There are 6 comments at the moment, we would love to hear your opinion too.

  1. Good. Once all lenders adopt this policy I won’t be propping up the buy-to-let bubble with my taxes – at least not to the same extent!

    Every little helps…….POP!

  2. It’s not that simple Anonymous (above).

    One way or other, you and many everyday people will still be propping up the ‘full-time’ clients of the Welfare State.

  3. Experts warn ‘ a reaction to the new benefits system’
    No s**t sherlock

    “Let the recipients be in control and treat it like a wage” As if….

    The sooner the goons who are setting up this crazy idea learn, the better. The rent won’t get paid in so many cases the streets will be full of the homeless.
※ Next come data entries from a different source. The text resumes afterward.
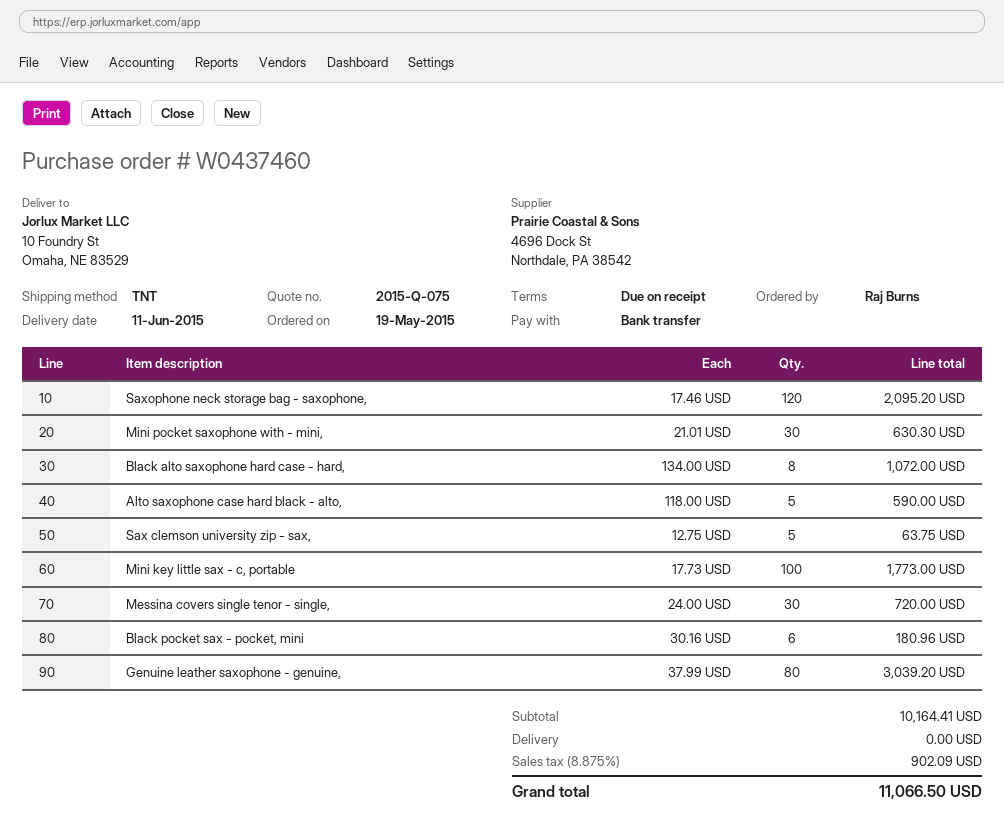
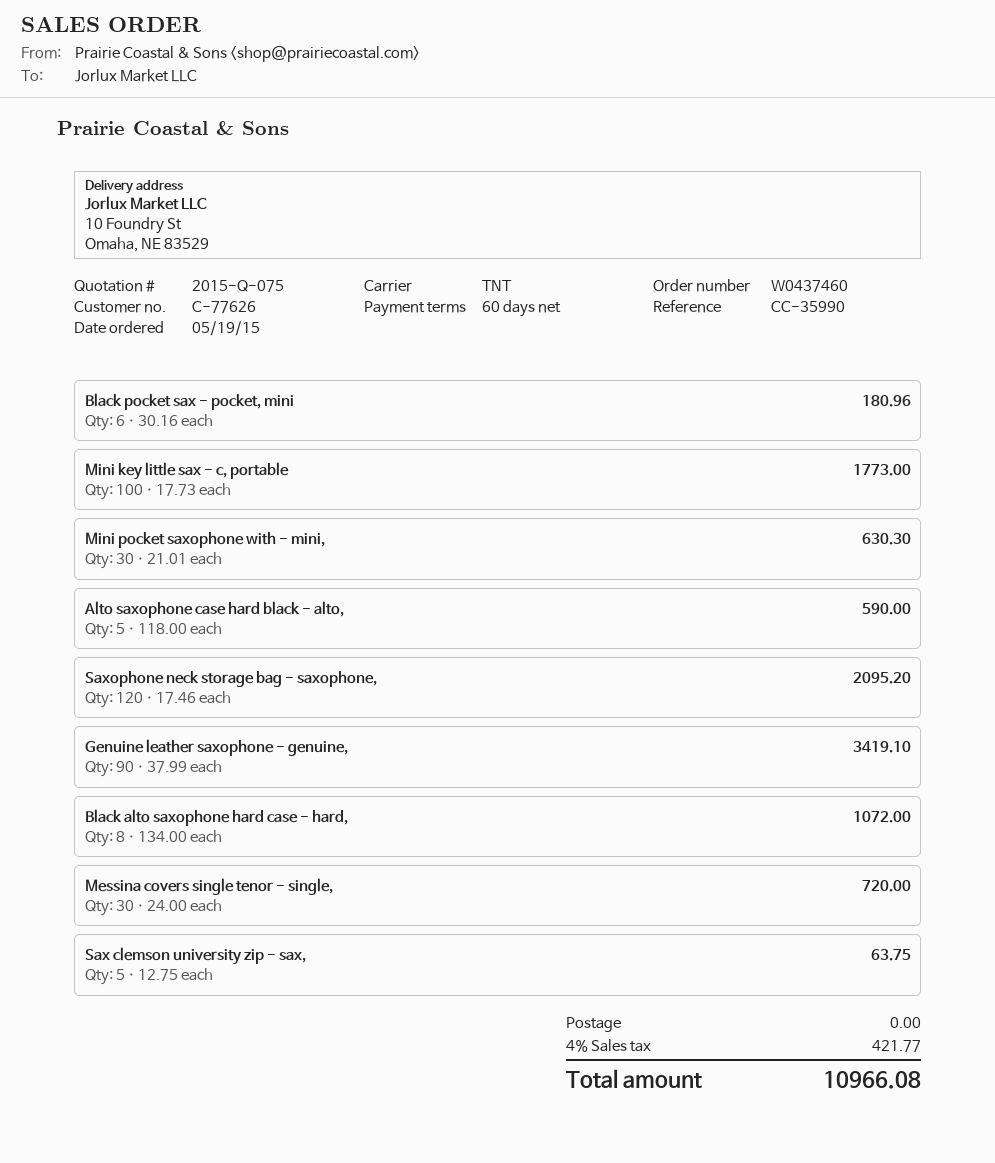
payment terms: on receipt -> 60 days
Genuine leather saxophone - genuine,: 80 x 37.99 = 3039.20 -> 90 x 37.99 = 3419.10
tax: 8.875% = 902.09 -> 4% = 421.77
total: 11066.50 -> 10966.08

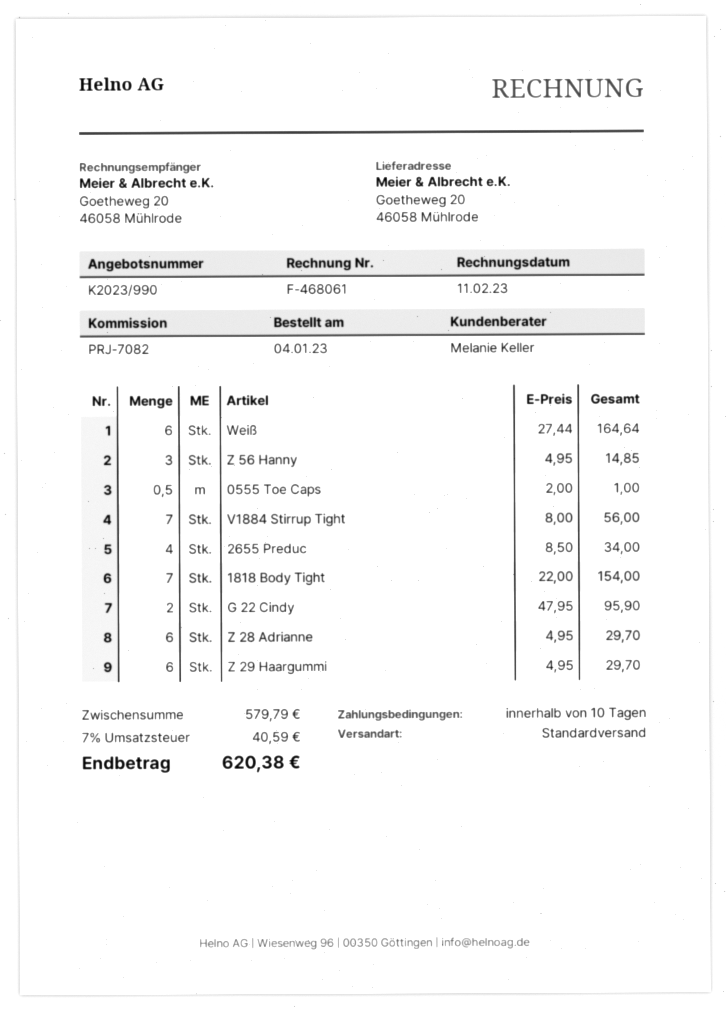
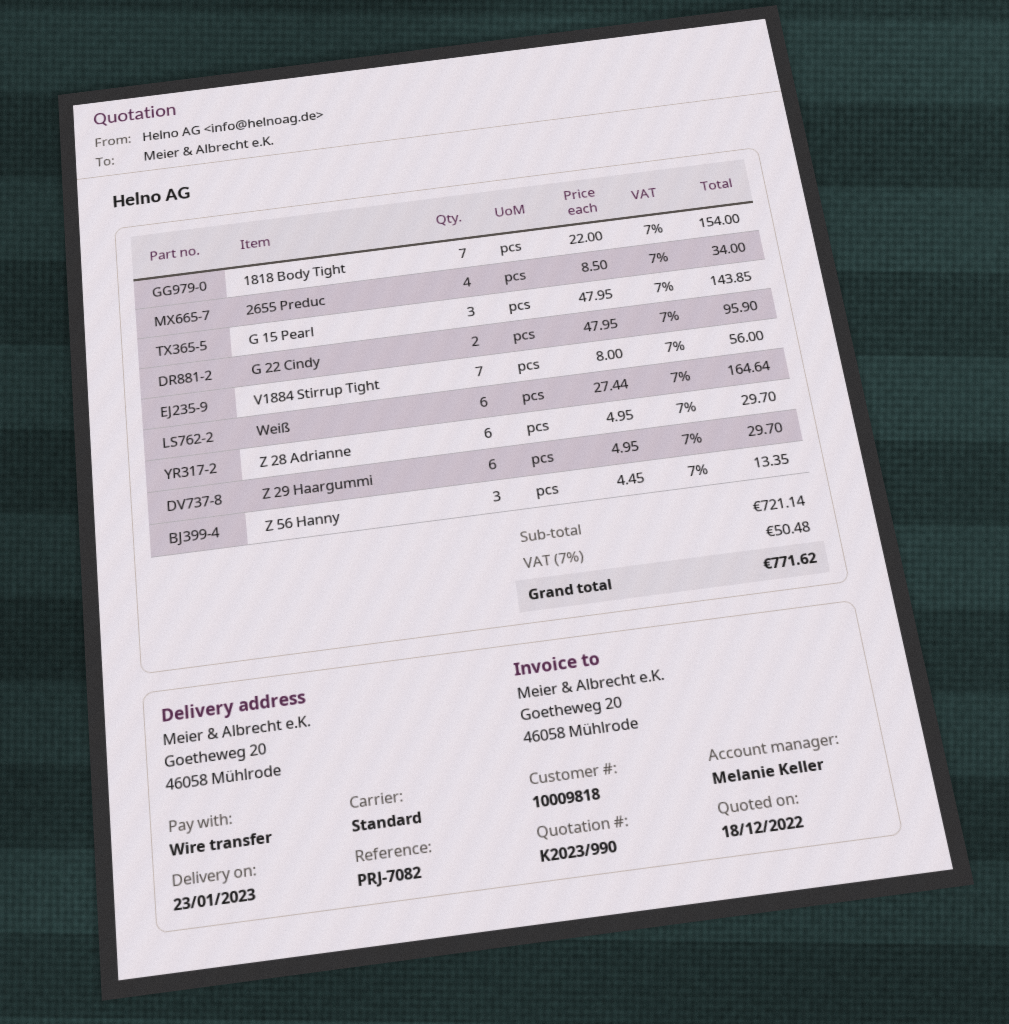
Z 56 Hanny: 3 x 4.95 = 14.85 -> 3 x 4.45 = 13.35
0555 Toe Caps: 0.5 x 2.00 = 1.00 -> none
G 15 Pearl: none -> 3 x 47.95 = 143.85
subtotal: 579.79 -> 721.14
tax: 7% = 40.59 -> 7% = 50.48
total: 620.38 -> 771.62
This could lead to riots.

    Anonymous 2, good response to Anonymous 1.The tax payer will end up paying MUCH more to sort this mess out.

    By all means Cap the benefit (although this should have been phased in) but pay the bloody landlord if you want to reduce homelessness and make sure that the tax payers money gets spent on what is was intended for and not booze, fags, drugs and scratch cards.

    Simple to administer at NO extra cost to the taxpayer

  4. Such warm comments anonymous1.

  5. Yeah, well, ’empowering the tenant’ is quite likely to result in the wonga being spent on the typical underclass pursuits as mentioned above (the missing one is Sky TV).

    The cunning political thing that occurred over the past ten-fifteen years was how the politicians overcome the resentment of the everyday working person whose taxes were being used to cross-subsidize the underclass.

    The political solution was to simply extend the ‘benefits’ culture right up to people earning £50-60K pa, which meant that as these folks were now sucked in to the benefits culture themselves; they could hardly complain about the underclass.

    Clever trevor stuff if you are a politician, I bet they were proud of that wheeze.

    Meanwhile, it is estimated that some 50% of pensioners do not claim the benefits to which they are entitled.

    Possibly because those old folks notion of the welfare state is totally at variance with what it now is – an unaffordable insanity light years removed from the original idea of protecting people from abject proverty.

  6. RegulatorSaurusRex 28th February 2013 at 9:24 am

    The FSA doesn’t understand mortgage risk, neither do the lenders, hence the pile of sh*t we see before us.